Supported Dictionaries

  • Japanese: IPADIC (embedded), UniDic (embedded)
  • Korean: ko-dic (embedded)
  • Chinese: CC-CEDICT (embedded)
  • Custom: User dictionary support

Filter Types

Character Filters:

  • Mapping filter (character replacement)
  • Regex filter (pattern-based replacement)
  • Unicode normalization (NFKC, etc.)
  • Japanese iteration mark normalization

Token Filters:

  • Text case transformation (lowercase, uppercase)
  • Length filtering (min/max character length)
  • Stop words filtering
  • Japanese-specific filters (base form, reading form, etc.)
  • Korean-specific filters

Install project dependencies

Install Python

# Install Python
% pyenv install 3.13.5

Setup repository and activate virtual environment

# Clone lindera project repository
% git clone git@github.com:lindera/lindera.git
% cd lindera

# Create Python virtual environment and initialize
% make init

# Activate Python virtual environment
% source .venv/bin/activate

Install lindera-python in the virtual environment

This command builds the library with development settings (debug build).
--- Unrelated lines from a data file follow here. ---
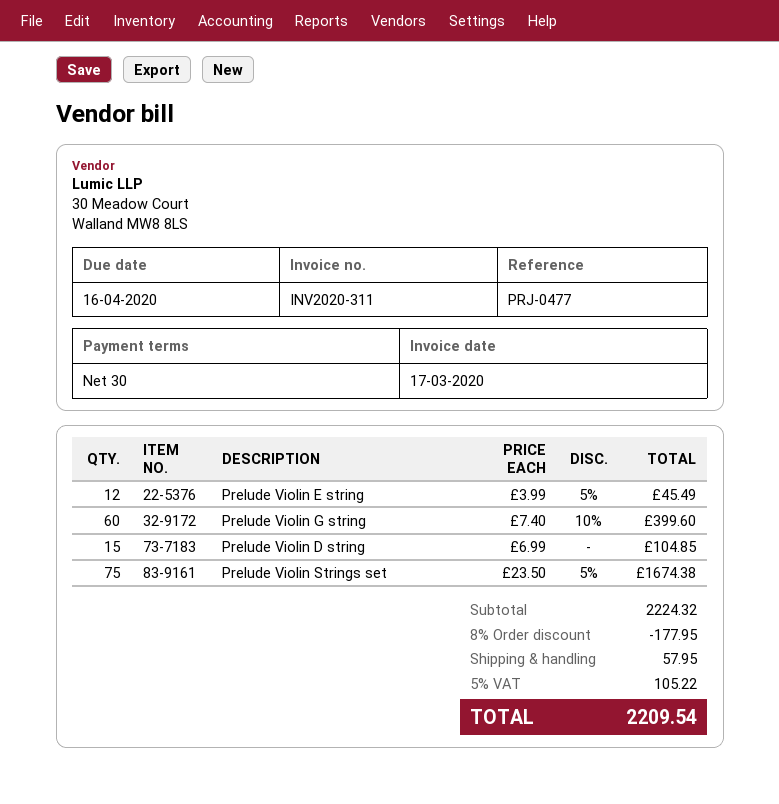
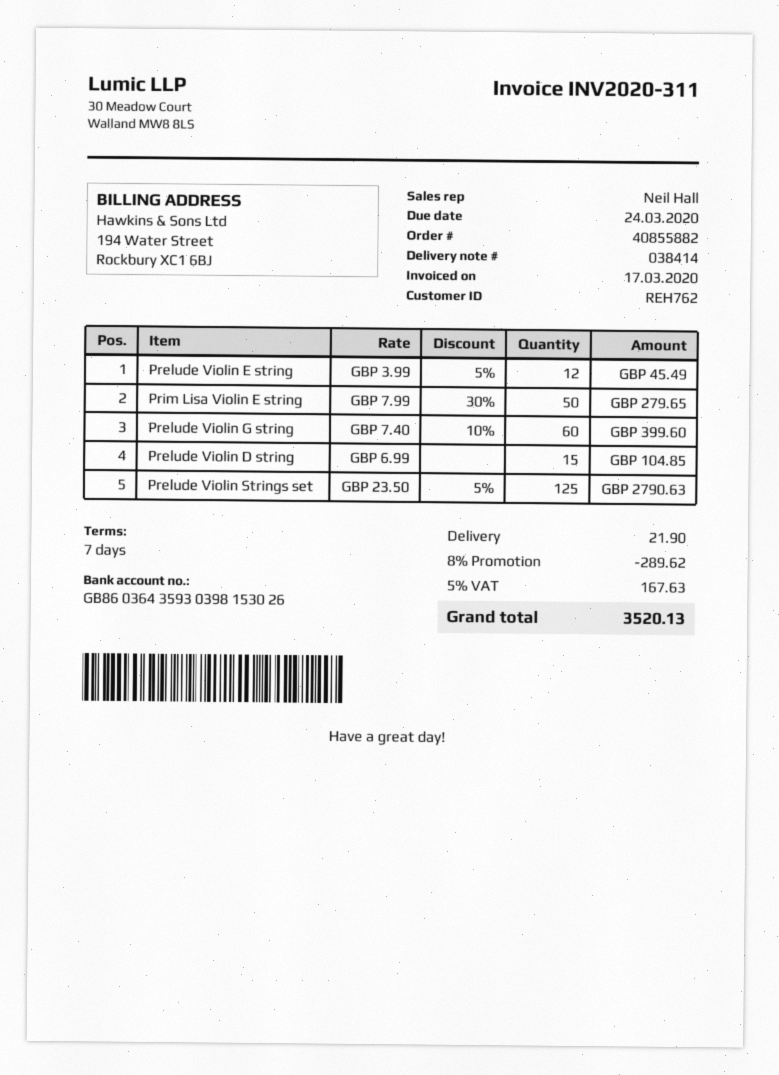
payment terms: 30 days -> 7 days
due date: 2020-04-16 -> 2020-03-24
Prelude Violin Strings set: 75 x 23.50 - 5% = 1674.38 -> 125 x 23.50 - 5% = 2790.63
Prim Lisa Violin E string: none -> 50 x 7.99 - 30% = 279.65
discount: 8% = 177.95 -> 8% = 289.62
shipping: 57.95 -> 21.90
tax: 5% = 105.22 -> 5% = 167.63
total: 2209.54 -> 3520.13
(.venv) % make python-develop

Quick Start

Basic Tokenization

from lindera.dictionary import load_dictionary
from lindera.tokenizer import Tokenizer

# Load dictionary
dictionary = load_dictionary("embedded://ipadic")

# Create a tokenizer
tokenizer = Tokenizer(dictionary, mode="normal")

# Tokenize Japanese text
text = "すもももももももものうち"
tokens = tokenizer.tokenize(text)

for token in tokens:
    print(f"Text: {token.surface}, Position: {token.byte_start}-{token.byte_end}")

Using Character Filters

from lindera import TokenizerBuilder

# Create tokenizer builder
builder = TokenizerBuilder()
builder.set_mode("normal")
builder.set_dictionary("embedded://ipadic")

# Add character filters
builder.append_character_filter("mapping", {"mapping": {"ー": "-"}})
builder.append_character_filter("unicode_normalize", {"kind": "nfkc"})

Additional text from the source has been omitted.